(Résumé du document original qui suit, généré par une I.A.)
COMMENT LES CELLULES CANCER NAISSENT ELLES
Dans les milliards de cellules qui constituent nos organes, la souffrance n’est jamais également répartie. Cette réalité ouvre la porte à l’une des questions les plus délicates de la médecine moderne : comment naissent les cellules cancéreuses ? Si peu de scientifiques osent y répondre par crainte de perdre leur crédibilité, cette interrogation reste pourtant essentielle pour les malades qui attendent aujourd’hui leur guérison.
La sélection à l’envers
Sur des milliards de cellules soumises à des « mauvais traitements », une nouvelle pression de sélection s’exerce. Ce phénomène ressemble étrangement à celui qui a façonné les êtres vivants pendant trois milliards d’années d’évolution. Mais ici, il s’agit d’une sélection « à l’envers » : la population cellulaire, qui n’a plus le meilleur programme pour son milieu, se voit remplacée par une autre mieux adaptée, libérée des ordres constants du cerveau et de la protection de ses voisines.
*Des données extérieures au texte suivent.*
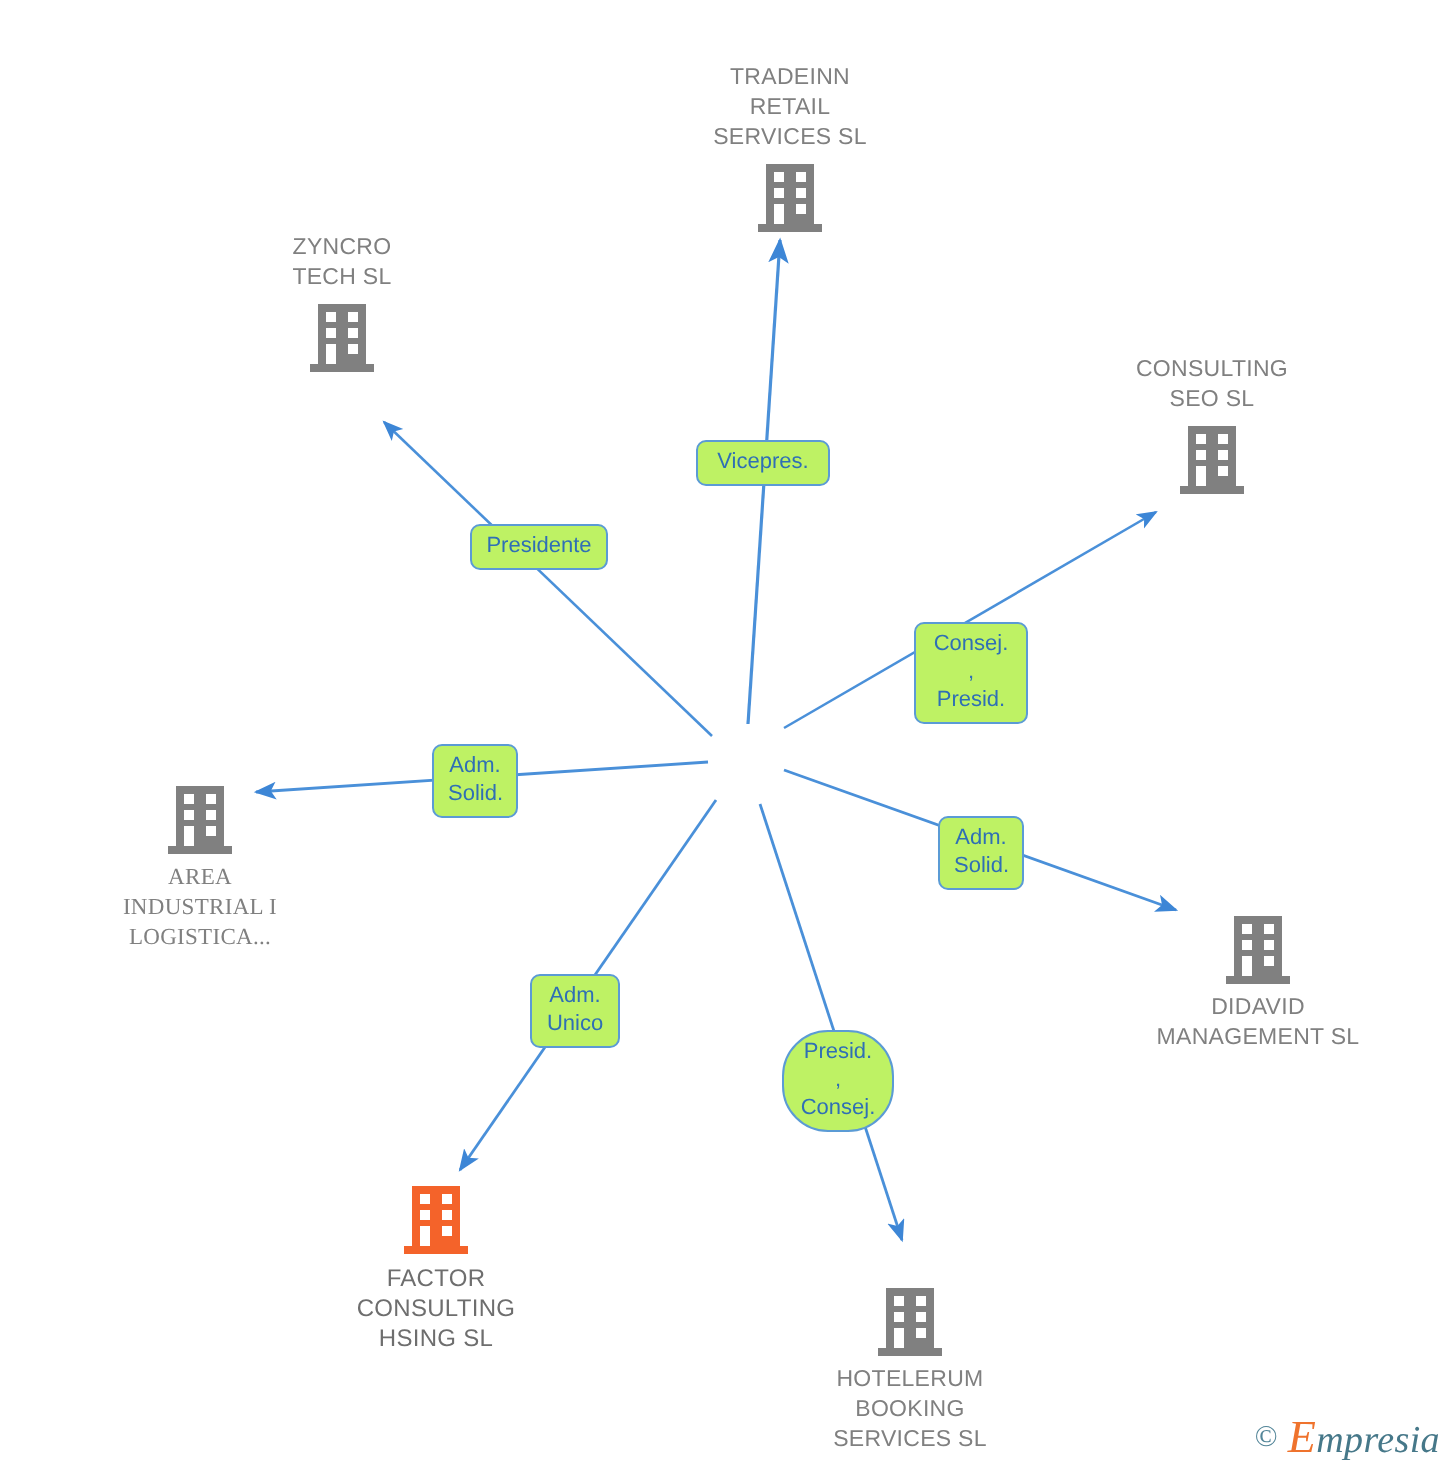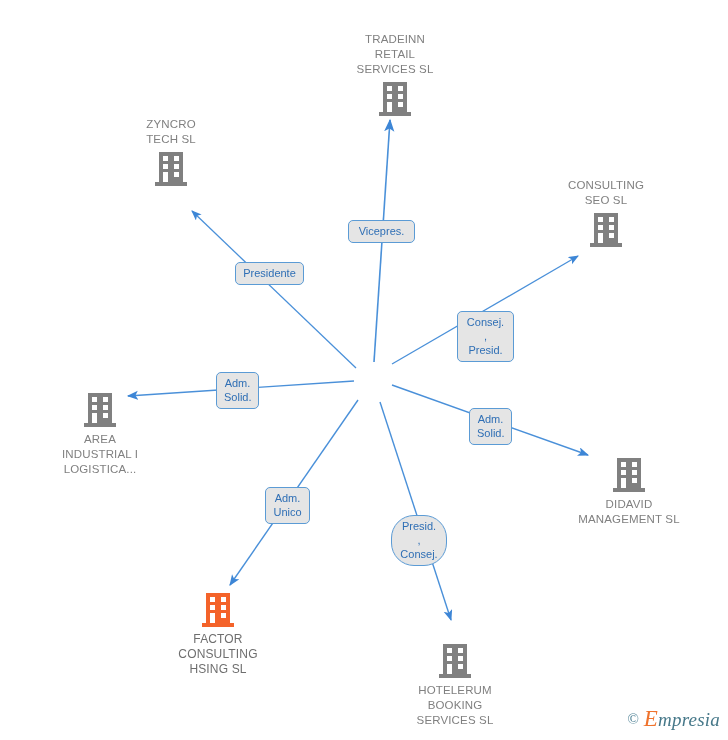--- a/index.html
+++ b/index.html
@@ -66,7 +66,7 @@
   .chip {
     position: absolute;
     z-index: 5;
-    background: #e5e5e5;
+    background: #bef264;
     border: 1px solid #5b9bd5;
     border-radius: 5px;
     color: #2f6fb5;

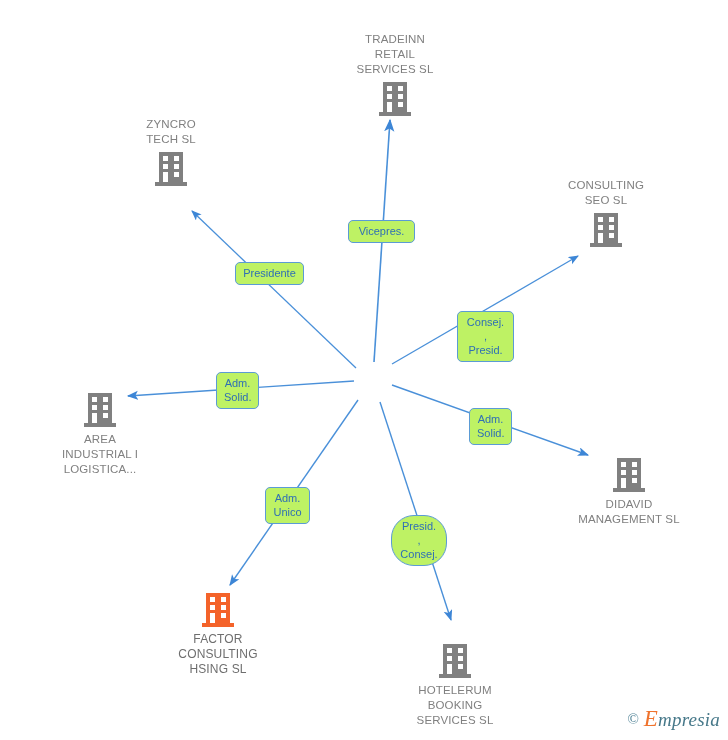--- a/index.html
+++ b/index.html
@@ -185,7 +185,7 @@
     </span>
   </div>
 
-  <div class="node" style="left:100px; top:391px;">
+  <div class="node" style="left:100px; top:391px;font-family:Liberation Serif, serif;">
     <span class="icon-wrap">
       <svg width="34" height="38" viewBox="0 0 34 38" xmlns="http://www.w3.org/2000/svg">
         <rect x="5" y="2" width="24" height="30" fill="#808080"></rect>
Dans ce milieu dégradé, les cellules ne perçoivent plus clairement les commandements provenant d’un cerveau perturbé et occupé « ailleurs ». Elles échangent difficilement avec leurs voisines qui ne leur assurent plus protection, nutrition et place dans le groupe. L’apparition d’une première cellule cancéreuse représente ainsi un recul considérable, une perte importante de performances et de sophistication par rapport à la perfection des cellules saines.
L’analogie du logiciel
Pour comprendre cette transformation, une comparaison informatique s’avère éclairante. Le noyau cellulaire, avec son ADN, fonctionne comme un ordinateur muni de son logiciel. Au cours de l’évolution, une très grande quantité de « versions » de ces logiciels a existé, responsable des ponts entre les espèces. Dans un organe en souffrance, l’anarchie règne : les impulsions électromagnétiques sont faibles ou absentes, les déchets et facteurs d’inflammation ont remplacé les nutriments de vie.
C’est dans ce désordre que survient le retour d’un édifice propre à une forme archaïque de vie abandonnée depuis des millions d’années. Sur des milliards de tentatives, il suffit d’une seule rencontre réussie entre un morceau de logiciel ADN et des morceaux de cellules à la dérive pour que le monstre transparent au système immunitaire se forme.
Le rôle central du cerveau
Le problème tourne essentiellement autour d’un cerveau « emboucané », intoxiqué, et de la négligence de la « police immunitaire » trop faible pour reconnaître les cellules étrangères. Ces dernières ont su fabriquer de faux passeports ou des cartes d’identité passe-partout, à l’abri desquels elles se multiplient sans frein jusqu’à occuper les points clés de l’organisme hôte.
À la conception d’un individu, cerveau et organes figurent en devenir dans la même cellule. Leur séparation n’intervient qu’à la mort. La cellule cancéreuse est là parce que l’identité de la communauté cellulaire ne peut plus s’affirmer, vibrer sur les mêmes mélodies, se relier à une structure centrale qui lui donne le rythme pour répondre aux besoins de l’ensemble du corps. D’une certaine façon, elle représente aussi une solution à un état critique.